■ WHAT THE TASK REQUIRES ■
Wherever the word "Jupe" occurs in the listing, copy the whole line.

■ RECORD SET ■

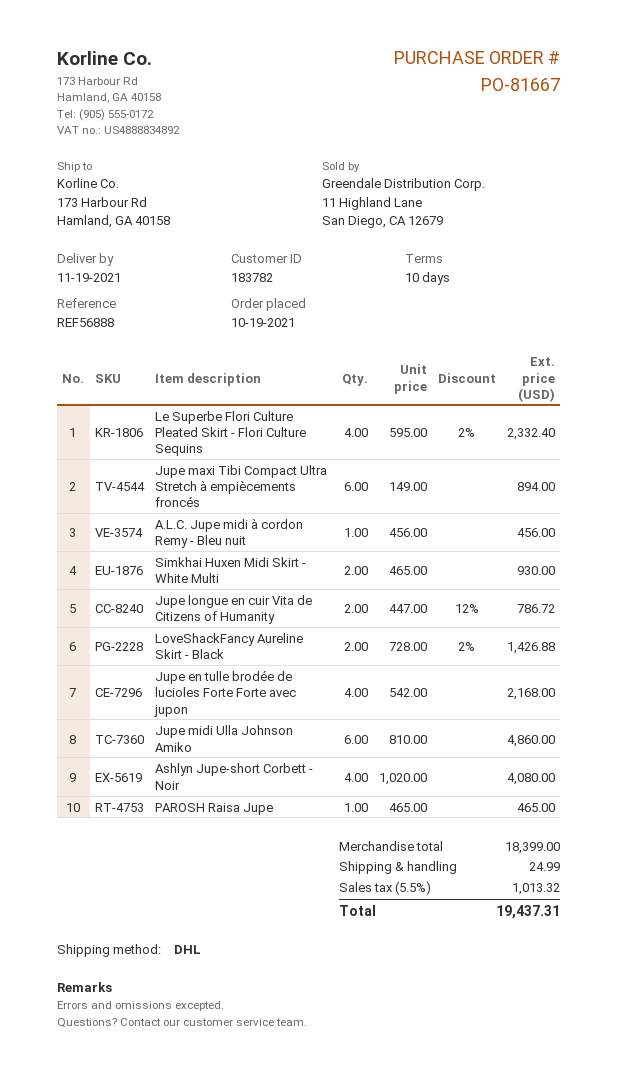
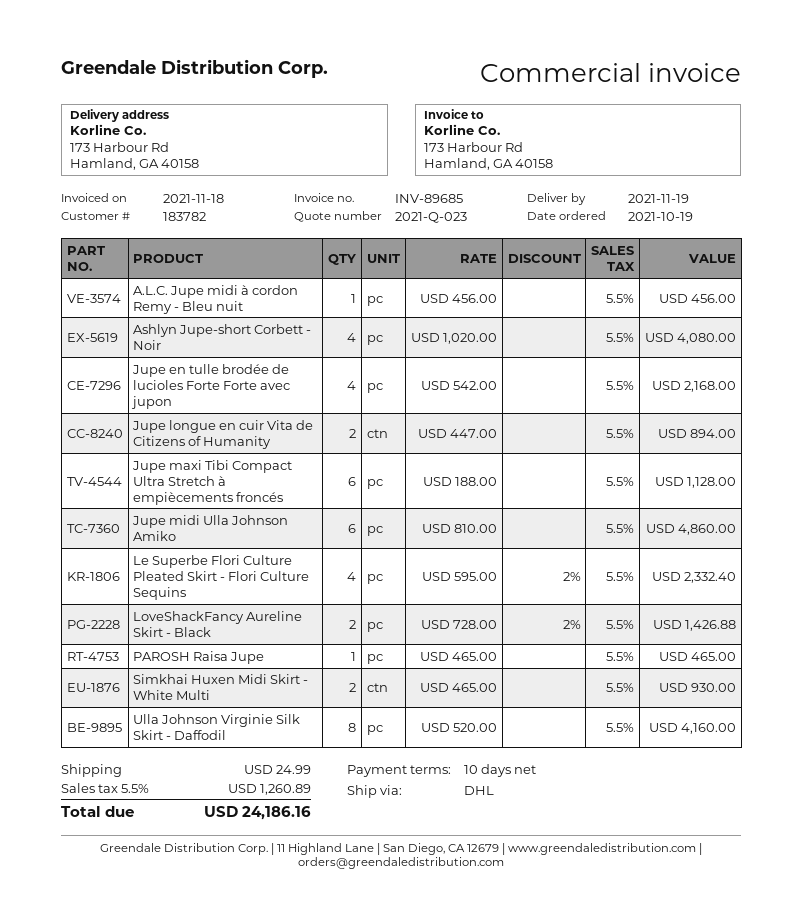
Jupe maxi Tibi Compact Ultra Stretch à empiècements froncés: 6 x 149.00 = 894.00 -> 6 x 188.00 = 1128.00
Jupe longue en cuir Vita de Citizens of Humanity: 2 x 447.00 - 12% = 786.72 -> 2 x 447.00 = 894.00
Ulla Johnson Virginie Silk Skirt - Daffodil: none -> 8 x 520.00 = 4160.00
tax: 5.5% = 1013.32 -> 5.5% = 1260.89
total: 19437.31 -> 24186.16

■ EXERCISE RESPONSE ■
Jupe maxi Tibi Compact Ultra Stretch à empiècements froncés: 6 x 149.00 = 894.00 -> 6 x 188.00 = 1128.00
Jupe longue en cuir Vita de Citizens of Humanity: 2 x 447.00 - 12% = 786.72 -> 2 x 447.00 = 894.00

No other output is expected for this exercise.